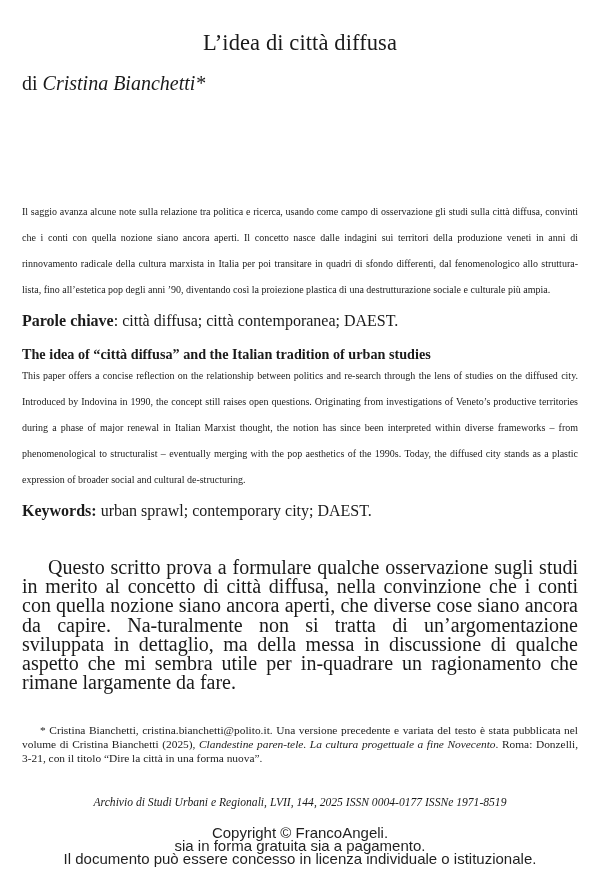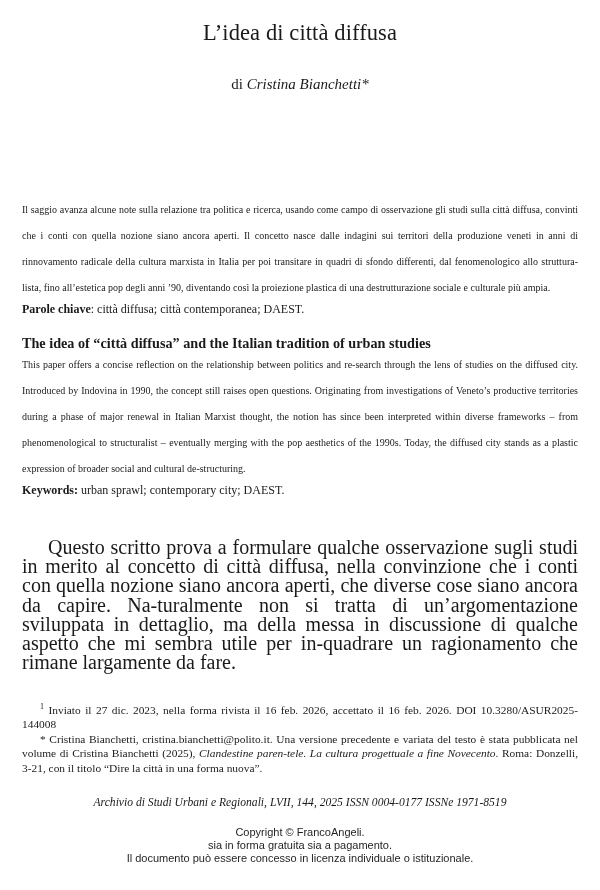"L’idea di città diffusa" .page { padding: 4px 22px -> 14px 22px }
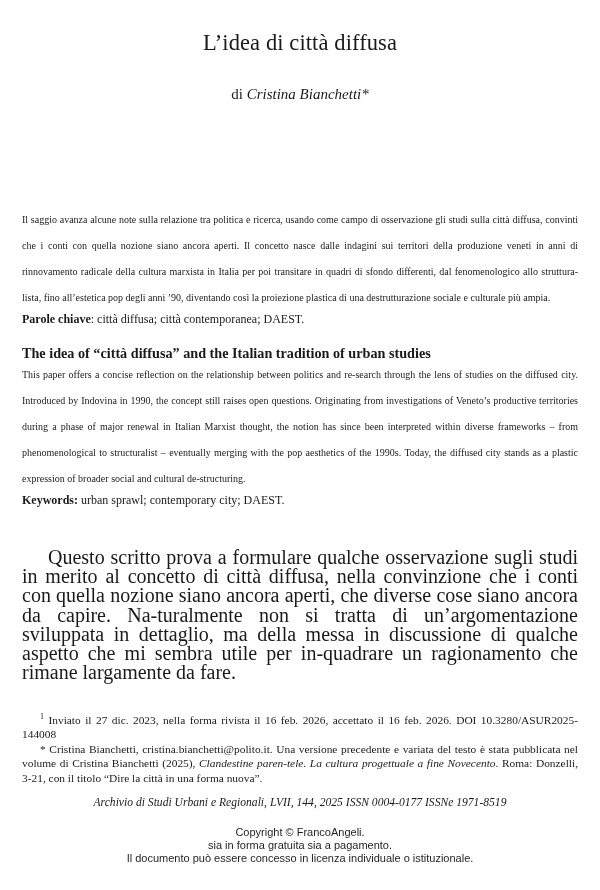"di Cristina Bianchetti*" .byline { font-size: 15px -> 20px; margin-top: 28px -> 14px; text-align: center -> left }
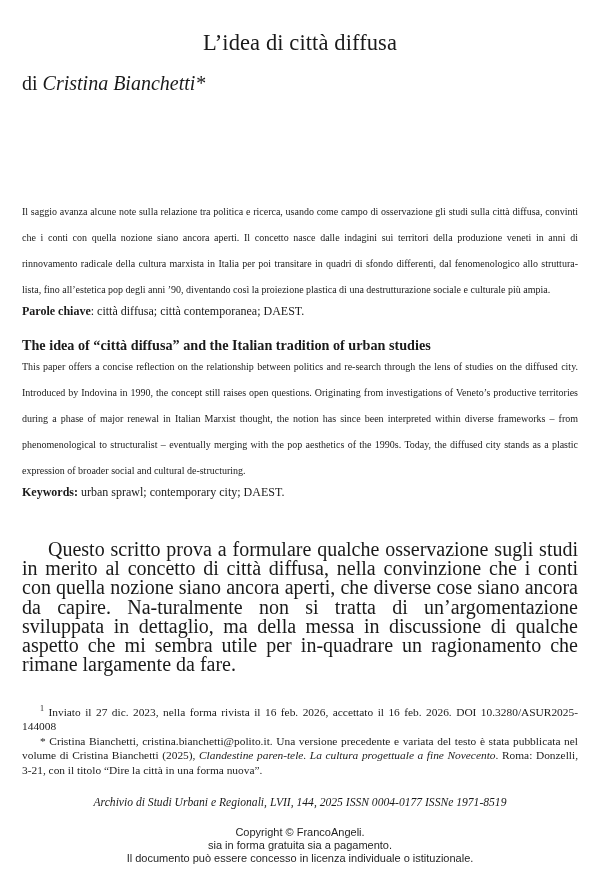"Parole chiave: città diffusa; città" .kw-line { font-size: 12px -> 16px; margin-top: none -> 9px }
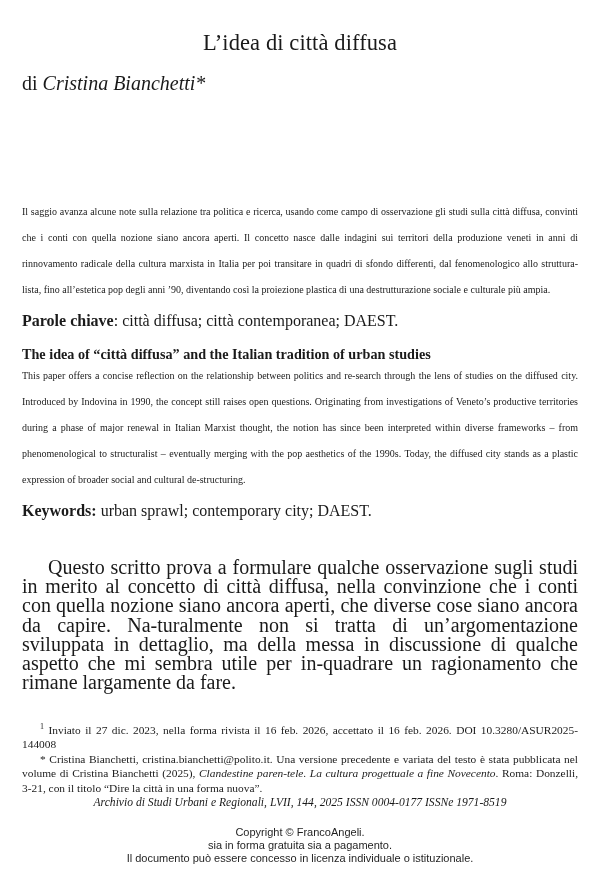"1 Inviato il 27 dic." div.fn { html: <div><span>1</span><span> Inviato il 27 dic. 2023, nella forma rivista il 16 feb. 2026, accettato il 16 feb. 2026. DOI 10.3280/ASUR2025-144008</span></div> -> none }
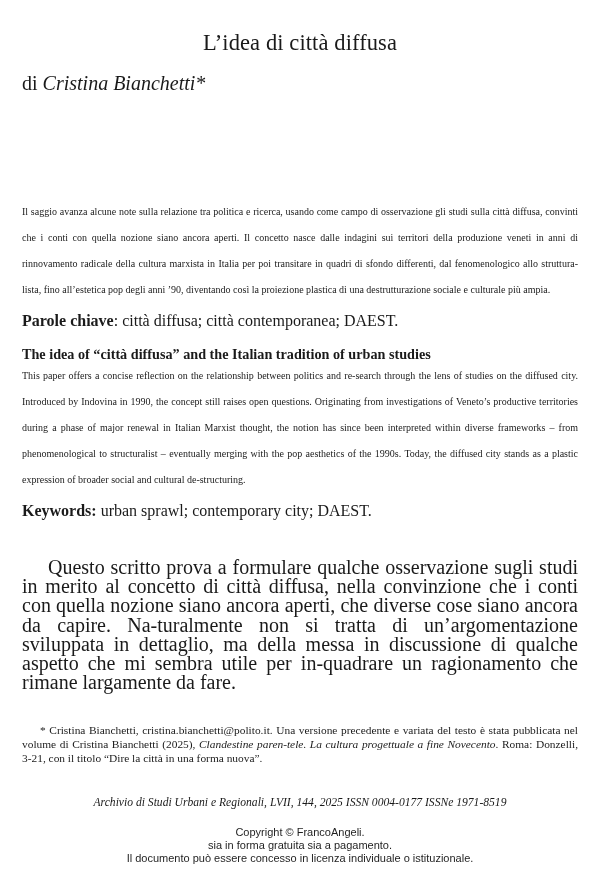"Copyright © FrancoAngeli." .copyright { font-size: 11px -> 15px }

-----

**Work item**
Retype all the entries word for word; the pictures stay out.

**Written answer**
"L’idea di città diffusa" .page { padding: 4px 22px -> 14px 22px }
"di Cristina Bianchetti*" .byline { font-size: 15px -> 20px; margin-top: 28px -> 14px; text-align: center -> left }
"Parole chiave: città diffusa; città" .kw-line { font-size: 12px -> 16px; margin-top: none -> 9px }
"1 Inviato il 27 dic." div.fn { html: <div><span>1</span><span> Inviato il 27 dic. 2023, nella forma rivista il 16 feb. 2026, accettato il 16 feb. 2026. DOI 10.3280/ASUR2025-144008</span></div> -> none }
"Copyright © FrancoAngeli." .copyright { font-size: 11px -> 15px }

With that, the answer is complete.